— Я умираю… Не спорьте, Джонт, на этот раз мне не выкарабкаться. Слушайте. Да слушайте меня, черт побери!.. Лев не должен вернуться на Землю. Да, Лев Абалкин… Я знаю, что он просит отпуск… Знаю… Знаю! На Землю он возвратиться не должен. В крайнем случае — Курорт. Да куда угодно, только не на Землю… Это неважно… Это неважно, я говорю!.. Хорошо, если вы не сумеете… Да-да, я об этом и говорю: если вы не сумеете его удержать здесь, немедленно сообщите на Землю: триста семьдесят — семьсот сорок — три нуля — Европа… (Он повторял этот номер раз пять подряд.) Это неважно. Вы только сообщите, куда он направляется — и все. Но заклинаю вас — только не на Землю! Ему нельзя на Землю… Вы запомнили номер? (Пауза.) Да. Правильно. Прощайте.
Тристан замолкал и через минуту начинал все сначала — почти теми же словами и с теми же интонациями. Он очень мучился, и то о чем он говорил, мучило его, кажется, даже сильнее, чем рана и яд куффу.
Лев попытался вмешаться в этот разговор, хотя и знал, что это бесполезно — для того, кто умирает от куффу, существует только внутренний мир, мир его умирания. Тристан его не слышал — он только все время повторял одно и то же, самое главное для себя, более важное, чем смерть — так всегда бывает с теми, кто умирает от куффу. Через два часа он замолчал — яд парализовал речь.

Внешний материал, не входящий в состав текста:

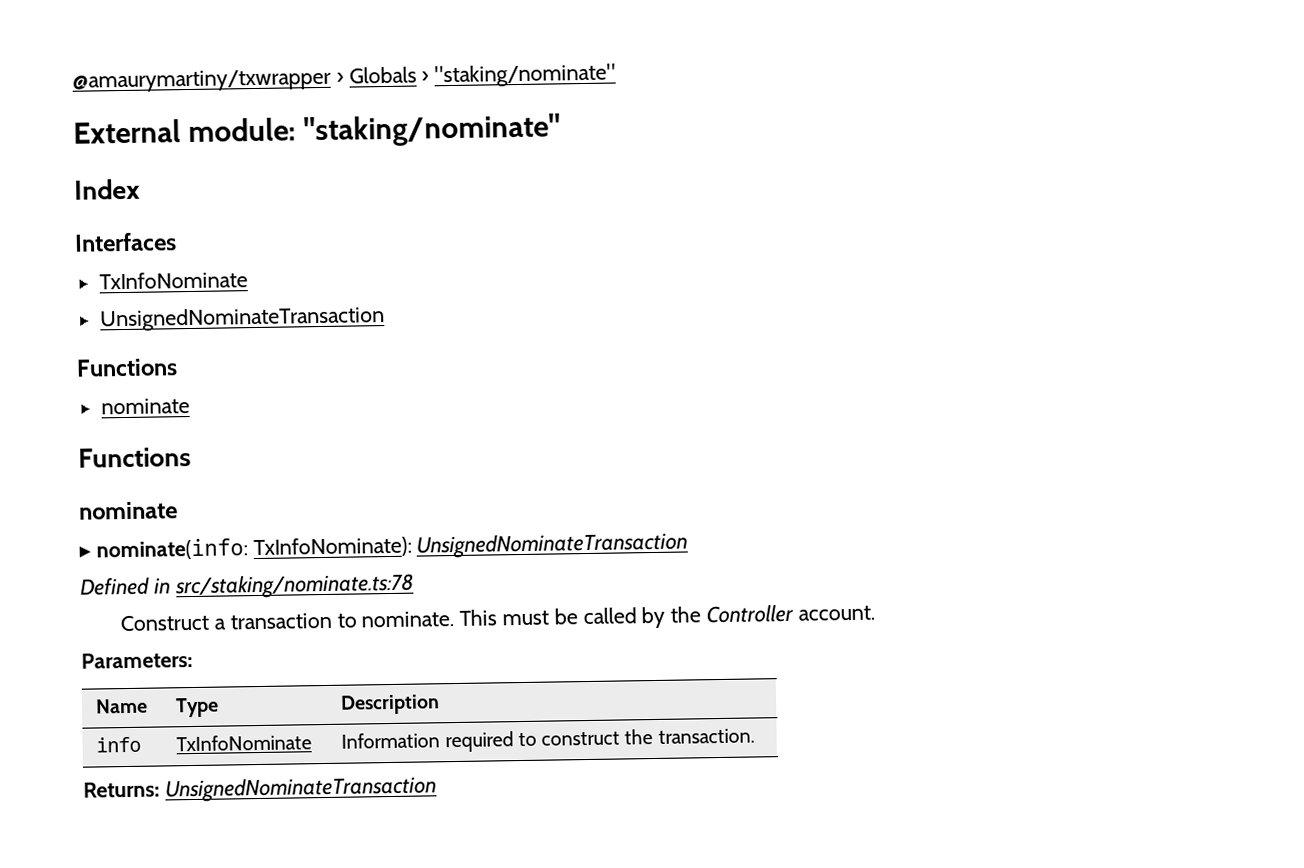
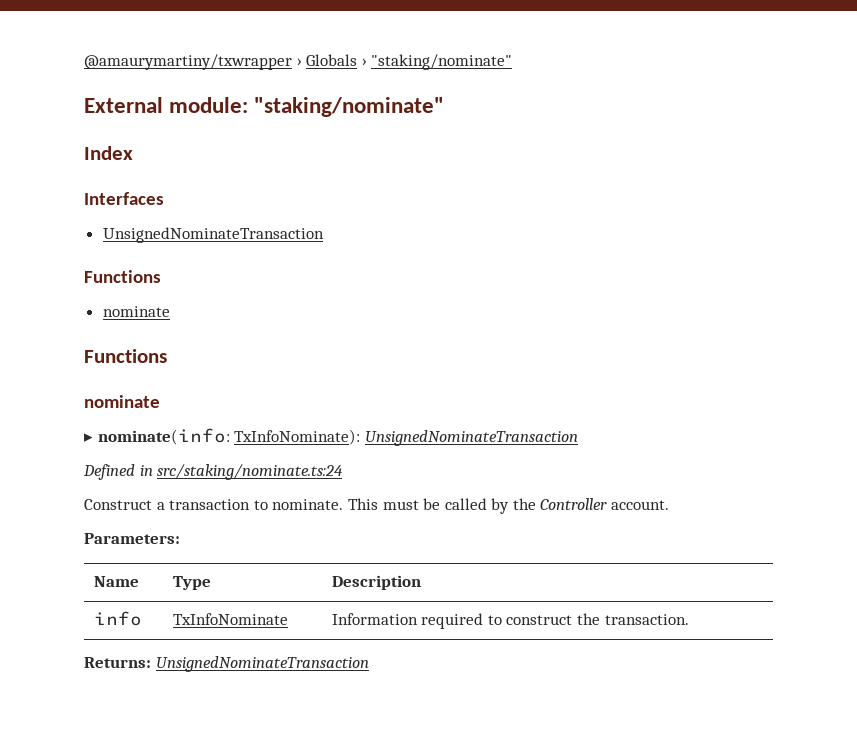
[98,271,248,290] // TxInfoNominate -> (164, 198) none
[174,572,414,600] src/staking/nominate.ts:78 -> [157,464,344,480] src/staking/nominate.ts:24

Перелет занял пять с половиной часов. Посадив машину прямо на крышу госпиталя, Лев подождал, пока Тристана унесут, а потом спустился в столовую и поел. Голова у него трещала так, что он ничего вокруг не видел и не замечал. Он пошел в административный корпус и попросил приема у шефа. Только здесь он заметил, что от него шарахаются, и сообразил, что у него на лице обычная Маска Ужаса. Но он не стал менять лица и в таком виде прошел к Джонатану Гиббсу.
— Я больше не могу, — сказал он ему— Я возвращаюсь домой. Сегодня. Сейчас.
— Да, — сказал Джонатан Гиббс, стараясь на него не смотреть. Губы у него непроизвольно подергивались. — Да-да… Конечно.
— Я в двадцатый раз вас об этом прошу, — сказал Лев. — Вы, по-моему, хотите, чтобы я к дьяволу загнулся здесь.
— Господи, — сказал Гиббс, совсем закрывая глаза. — Да о чем речь! Поезжайте, конечно. Поезжайте…
— Эта история меня доконала, — сказал Лев. — Я больше не могу. Андрей останется за меня. Он полностью в курсе всех дел…
Гиббс молча кивал и кивал головой как китайский болванчик, а потом сказал умоляюще:
— Лев, милый, вы не можете… свое лицо… зачем это вам сейчас?..
— Простите, — сказал Лев и привел свое лицо в порядок. Через три часа он внерейсовым «призраком» улетел на Землю.
Никто его не задерживал, даже и не пытался. Тристан, полностью парализованный, лежал в госпитале, врачи обещали, что он будет жить.